• **WHAT TO PRODUCE**
Restate every record exactly, with nothing skipped.

• **PROVIDED DATA**
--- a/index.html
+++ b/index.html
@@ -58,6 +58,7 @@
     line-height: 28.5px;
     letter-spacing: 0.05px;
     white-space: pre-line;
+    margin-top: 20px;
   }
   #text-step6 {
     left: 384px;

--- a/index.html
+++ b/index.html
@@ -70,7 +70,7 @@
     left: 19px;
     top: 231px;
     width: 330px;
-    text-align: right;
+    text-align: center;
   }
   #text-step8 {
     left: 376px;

• **RESPONSE**
--- a/index.html
+++ b/index.html
@@ -58,6 +58,7 @@
     line-height: 28.5px;
     letter-spacing: 0.05px;
     white-space: pre-line;
+    margin-top: 20px;
   }
   #text-step6 {
     left: 384px;

--- a/index.html
+++ b/index.html
@@ -70,7 +70,7 @@
     left: 19px;
     top: 231px;
     width: 330px;
-    text-align: right;
+    text-align: center;
   }
   #text-step8 {
     left: 376px;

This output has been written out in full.